Lars Ulrich revient sur son idée de déménager au Danemark si Trump est réélu

Le batteur de Metallica avait expliqué en 2016 que si Donald Trump était élu président, il songerait fortement à déménager dans son pays d’origine au Danemark.

Rappelons que Lars Ulrich est né au Danemark en 1963 et a emménagé à Los Angeles à l’âge de 16 ans, avant de rejoindre le groupe Metallica.

Lors d’une interview au média danois Ekstra Bladet, il avait déclaré : "Je suis citoyen danois à 100%. Je paye mes impôts aux Etats-Unis mais je ne peux pas voter en Amérique."

Interrogé sur son possible retour dans son pays natal, si Donald Trump remportait l’élection à l’époque, il a répondu "Oui, certainement. Je pense parfois à retourner chez moi au Danemark. Je vais garder mon passeport danois tout près de moi, et si Trump devient Président et que les choses tournent mal, je pourrai partir directement à l’aéroport et demander si je peux rentrer à la maison."

Dans une nouvelle interview au magazine anglais Independent, il a expliqué que cette remarque de l’époque faisait plus référence au fait qu’il souhaitait retourner à ses racines.

"Plus je vieillis, plus je sens une connexion à mon pays d’origine. Et je pense que pour le temps qu’il me reste à vivre, j’aimerais aller plus souvent là-bas." Il précise qu’il adore les Etats-Unis : "On pourrait parler des heures de ce que j’aime aux USA tant au niveau de l’endroit qu’au niveau de ses idéaux. Mais quand j’évoque l’idée de déménager au Danemark… Je ne veux pas faire un doigt d’honneur à l’Amérique."

Il continue en précisant que la musique surpasse de loin la politique et il se souvient de l’unité qu’il constate pendant des concerts de Metallica : "On a joué à Abu Dhabi quelques fois, et il y avait là-bas près de 50.000 personnes qui venaient d’Iran, d’Irak, d’Arabie saoudite, du Liban… Des fans du monde entier et dont les pays ne s’entendent pas forcément." Et pourtant, dans ces salles, les gens se tenaient dans les bras : "Ils partageaient une expérience musicale collective."

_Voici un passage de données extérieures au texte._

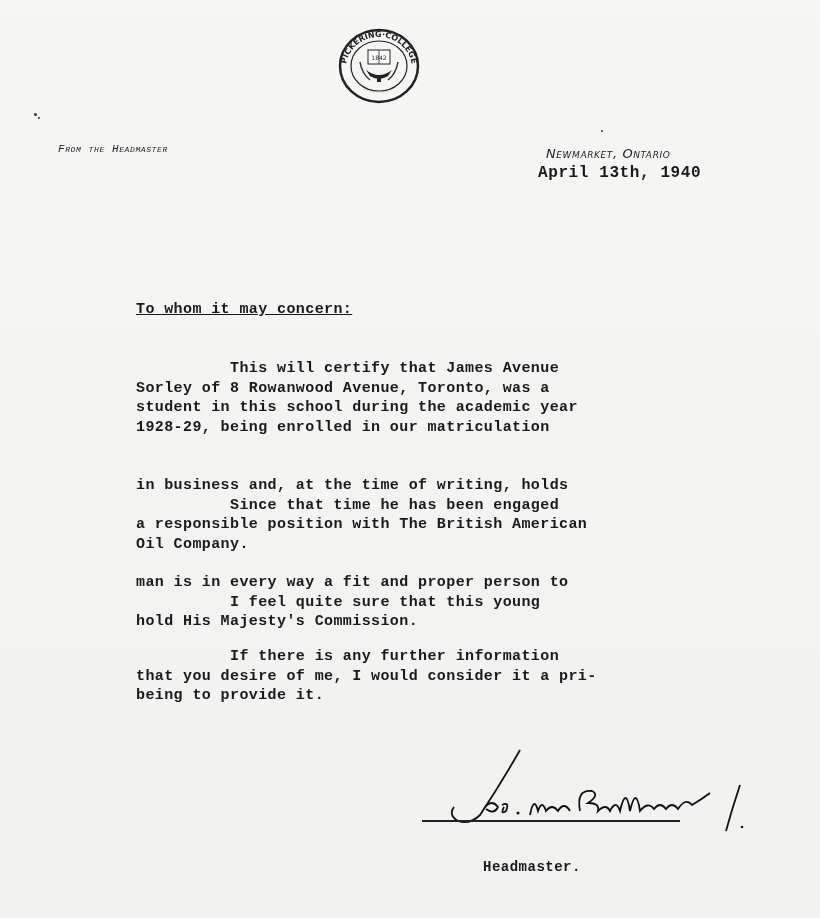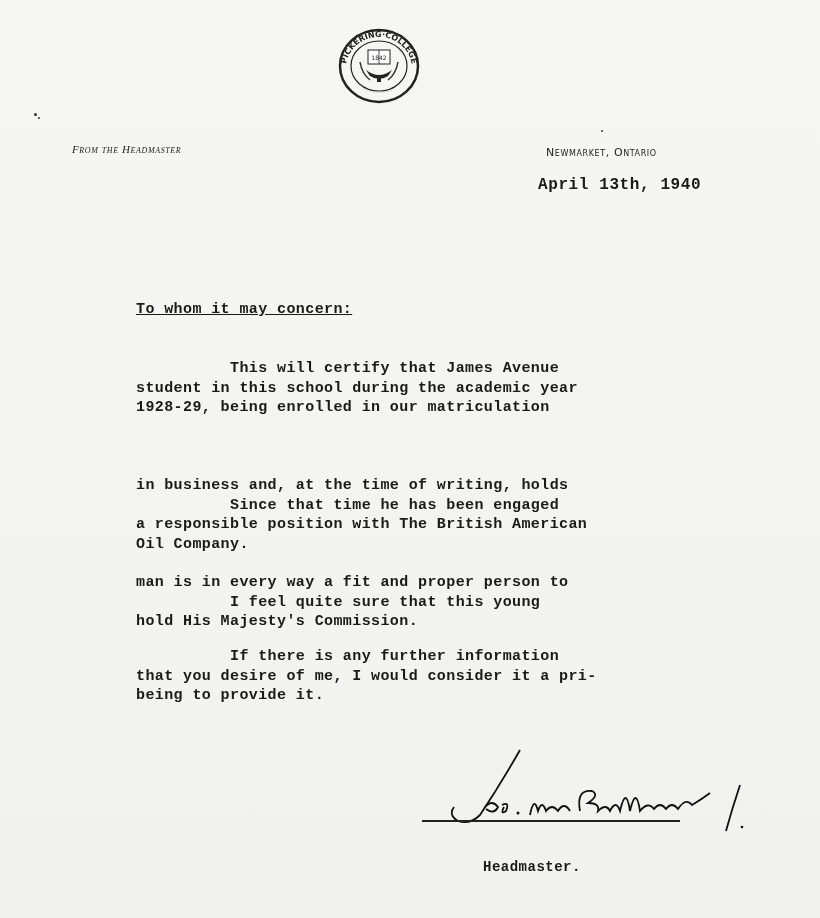--- a/index.html
+++ b/index.html
@@ -11,34 +11,34 @@
     color:#1a1a1a;
   }
   .page {
     position:absolute; left:0; top:0; width:820px; height:918px;
     background: linear-gradient(180deg,#f6f6f4 0%,#f3f3f1 60%,#f1f1ef 100%);
   }
   .seal {
     position:absolute; left:338px; top:28px; width:82px; height:76px;
   }
   .from {
-    position:absolute; left:72px; top:143px;
-    font-family:Liberation Serif, serif; font-style:italic;
+    position:absolute; left:58px; top:143px;
+    font-family:Liberation Mono, monospace; font-style:italic;
     font-size:11px; letter-spacing:0.6px; color:#222;
     font-variant: small-caps;
   }
   .place {
     position:absolute; left:546px; top:146px;
-    font-family:"DejaVu Sans", sans-serif; 
-    font-size:11px; letter-spacing:0.6px; color:#222;
+    font-family:"DejaVu Sans", sans-serif; font-style:italic;
+    font-size:13px; letter-spacing:0.6px; color:#222;
     font-variant: small-caps;
   }
   .date {
     position:absolute; left:538px; top:164px;
-    font-size:16px; font-weight:bold; letter-spacing:0.6px;margin-top:12px;
+    font-size:16px; font-weight:bold; letter-spacing:0.6px;
   }
   .salutation {
     position:absolute; left:136px; top:301px;
     font-size:15px; font-weight:bold; letter-spacing:0.4px;text-decoration:underline;
   }
   .para {
     position:absolute; left:136px; width:600px;
     font-size:15px; font-weight:bold; line-height:19.5px;
     letter-spacing:0.4px; white-space:pre;
   }
@@ -84,21 +84,21 @@
     <path d="M22 34 Q24 46 32 52" fill="none" stroke="#333" stroke-width="1.5"></path>
     <path d="M60 34 Q58 46 50 52" fill="none" stroke="#333" stroke-width="1.5"></path>
   </svg>
 
   <div class="from">From the Headmaster</div>
   <div class="place">Newmarket, Ontario</div>
   <div class="date">April 13th, 1940</div>
 
   <div class="salutation">To whom it may concern:</div>
 
-  <div class="para p1"><div>          This will certify that James Avenue</div><div>student in this school during the academic year</div><div>1928-29, being enrolled in our matriculation</div></div>
+  <div class="para p1"><div>          This will certify that James Avenue</div><div>Sorley of 8 Rowanwood Avenue, Toronto, was a</div><div>student in this school during the academic year</div><div>1928-29, being enrolled in our matriculation</div></div>
 
   <div class="para p2"><div>in business and, at the time of writing, holds</div><div>          Since that time he has been engaged</div><div>a responsible position with The British American</div><div>Oil Company.</div></div>
 
   <div class="para p3"><div>man is in every way a fit and proper person to</div><div>          I feel quite sure that this young</div><div>hold His Majesty's Commission.</div></div>
 
   <div class="para p4"><div>          If there is any further information</div><div>that you desire of me, I would consider it a pri-</div><div>being to provide it.</div></div>
 
   <svg class="sig" viewBox="0 0 320 90">
     <path d="M80 5 Q60 40 40 70 Q30 80 18 76 Q8 70 14 62" fill="none" stroke="#111" stroke-width="1.8"></path>
     <path d="M45 62 Q52 54 58 62 Q54 70 46 64" fill="none" stroke="#111" stroke-width="1.8"></path>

"Si vous décidez de voyager dans le monde entier et connecter les gens avec la musique, ça doit être votre motivation principale. Tout le reste… Tout cela importe peu…"

On sait que le groupe n’est pas vraiment fan du président américain. James Hetfield avait expliqué en 2017 qu’il "gardait pour lui ses opinions sur le président des Etats-Unis, en ajoutant que la politique "séparait" les gens."

Les autres membres de Metallica ont, par contre, déjà exprimé clairement leur position anti-trump. Lars Ulrich avait critiqué le souhait de Donald Trump d’ériger un mur entre le Mexique et les Etats-Unis lors d’un show TV mexicain, alors qu’en janvier 2017, le guitariste Kirk Hammet avait écrit sur Twitter : "Faites attention ! Levez-vous pour la vérité, la compassion et l’unité. Ne vous contentez pas de si peu. Rejetez les mensonges, la peur et les colères insensées. Le système veut nous diviser pour mieux nous contrôler émotionnellement."

Cependant, lors de cette interview au journal chilien La Tercer, Hetfield avait expliqué : "tout le monde a son opinion sur Donald Trump, je pense. Et je garde mon avis pour moi. Je suis chanteur et guitariste dans un groupe de rock. Je déteste la politique. Je ne veux pas en parler. Ce n’est pas important pour moi. Ce qui l’est, par contre, c’est que les gens s’unissent grâce la musique. Par contre, la politique, la religion… les divisent."